▸ **WHAT IS EXPECTED**:
Copy out every line of the data where the word "color" is found.

▸ **Web page edit records**:
:::::

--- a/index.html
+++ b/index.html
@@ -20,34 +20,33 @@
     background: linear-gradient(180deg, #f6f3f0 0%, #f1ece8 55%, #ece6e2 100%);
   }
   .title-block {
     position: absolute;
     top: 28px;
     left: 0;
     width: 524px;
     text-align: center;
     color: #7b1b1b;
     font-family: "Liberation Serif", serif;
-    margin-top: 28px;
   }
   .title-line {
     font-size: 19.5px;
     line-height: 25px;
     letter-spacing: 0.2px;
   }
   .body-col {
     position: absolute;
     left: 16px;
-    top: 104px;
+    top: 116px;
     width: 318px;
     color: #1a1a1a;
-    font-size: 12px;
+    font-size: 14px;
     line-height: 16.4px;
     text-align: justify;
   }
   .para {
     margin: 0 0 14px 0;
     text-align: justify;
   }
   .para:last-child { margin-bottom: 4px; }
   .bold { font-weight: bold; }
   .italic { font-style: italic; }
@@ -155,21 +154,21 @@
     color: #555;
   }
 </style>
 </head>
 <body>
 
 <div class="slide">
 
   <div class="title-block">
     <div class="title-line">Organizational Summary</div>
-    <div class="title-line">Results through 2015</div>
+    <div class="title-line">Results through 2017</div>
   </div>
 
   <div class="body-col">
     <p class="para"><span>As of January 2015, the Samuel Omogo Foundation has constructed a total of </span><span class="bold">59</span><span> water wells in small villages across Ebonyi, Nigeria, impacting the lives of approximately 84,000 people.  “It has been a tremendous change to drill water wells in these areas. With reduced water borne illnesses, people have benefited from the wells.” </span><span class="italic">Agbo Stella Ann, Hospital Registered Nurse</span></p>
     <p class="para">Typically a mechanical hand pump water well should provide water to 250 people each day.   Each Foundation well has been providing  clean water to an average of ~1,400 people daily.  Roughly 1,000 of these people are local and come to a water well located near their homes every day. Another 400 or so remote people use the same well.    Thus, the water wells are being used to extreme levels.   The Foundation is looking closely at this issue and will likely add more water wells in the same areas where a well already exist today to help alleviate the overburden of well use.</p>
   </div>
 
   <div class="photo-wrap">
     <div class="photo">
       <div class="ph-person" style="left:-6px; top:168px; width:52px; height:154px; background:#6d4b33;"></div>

:::::

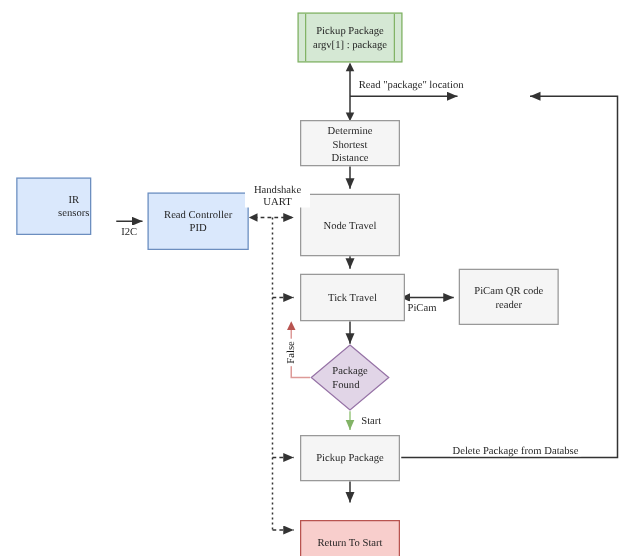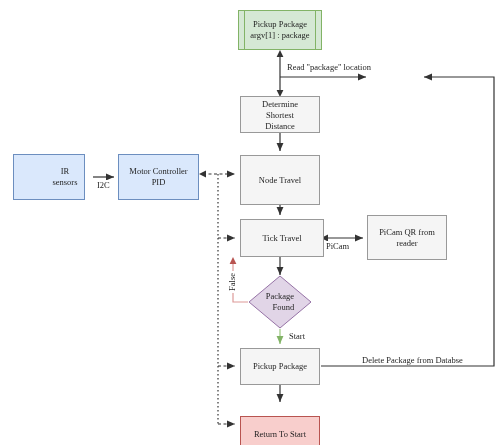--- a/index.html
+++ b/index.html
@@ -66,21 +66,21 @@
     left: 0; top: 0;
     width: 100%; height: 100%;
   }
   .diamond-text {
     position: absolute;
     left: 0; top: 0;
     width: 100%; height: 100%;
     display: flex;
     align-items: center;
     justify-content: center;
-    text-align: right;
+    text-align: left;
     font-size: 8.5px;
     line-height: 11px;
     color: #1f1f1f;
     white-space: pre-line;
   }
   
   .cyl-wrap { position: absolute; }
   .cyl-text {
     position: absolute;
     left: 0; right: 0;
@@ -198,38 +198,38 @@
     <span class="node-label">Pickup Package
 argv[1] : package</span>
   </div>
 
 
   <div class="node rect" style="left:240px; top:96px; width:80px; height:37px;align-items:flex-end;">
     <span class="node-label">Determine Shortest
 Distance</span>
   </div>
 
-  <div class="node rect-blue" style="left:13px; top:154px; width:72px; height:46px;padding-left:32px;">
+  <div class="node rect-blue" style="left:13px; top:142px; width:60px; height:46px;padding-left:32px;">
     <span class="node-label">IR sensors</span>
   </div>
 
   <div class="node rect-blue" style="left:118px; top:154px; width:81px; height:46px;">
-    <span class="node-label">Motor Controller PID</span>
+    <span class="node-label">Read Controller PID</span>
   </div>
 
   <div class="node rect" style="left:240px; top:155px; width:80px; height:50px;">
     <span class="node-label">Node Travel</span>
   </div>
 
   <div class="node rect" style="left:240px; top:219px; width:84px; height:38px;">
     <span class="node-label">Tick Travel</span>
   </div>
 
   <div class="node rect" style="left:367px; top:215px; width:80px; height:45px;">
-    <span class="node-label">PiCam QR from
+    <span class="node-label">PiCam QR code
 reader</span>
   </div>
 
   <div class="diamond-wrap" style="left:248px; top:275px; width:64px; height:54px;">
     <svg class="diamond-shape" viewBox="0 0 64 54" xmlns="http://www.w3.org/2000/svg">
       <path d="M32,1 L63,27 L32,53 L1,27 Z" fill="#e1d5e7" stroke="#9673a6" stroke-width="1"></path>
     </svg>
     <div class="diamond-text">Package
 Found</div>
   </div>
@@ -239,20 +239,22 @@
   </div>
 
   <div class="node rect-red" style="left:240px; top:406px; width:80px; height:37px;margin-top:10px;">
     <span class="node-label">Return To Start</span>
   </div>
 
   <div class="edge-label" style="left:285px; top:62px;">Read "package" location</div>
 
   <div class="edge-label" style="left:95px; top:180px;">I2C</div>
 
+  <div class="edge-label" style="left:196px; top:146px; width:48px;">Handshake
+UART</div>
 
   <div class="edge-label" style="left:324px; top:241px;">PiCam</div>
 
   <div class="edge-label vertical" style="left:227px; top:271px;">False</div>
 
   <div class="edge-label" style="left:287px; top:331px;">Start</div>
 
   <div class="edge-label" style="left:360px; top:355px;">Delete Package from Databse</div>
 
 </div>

:::::

▸ **RESPONSE TO THIS EXERCISE**:
     color: #7b1b1b;
     color: #1a1a1a;
     color: #555;
     color: #1f1f1f;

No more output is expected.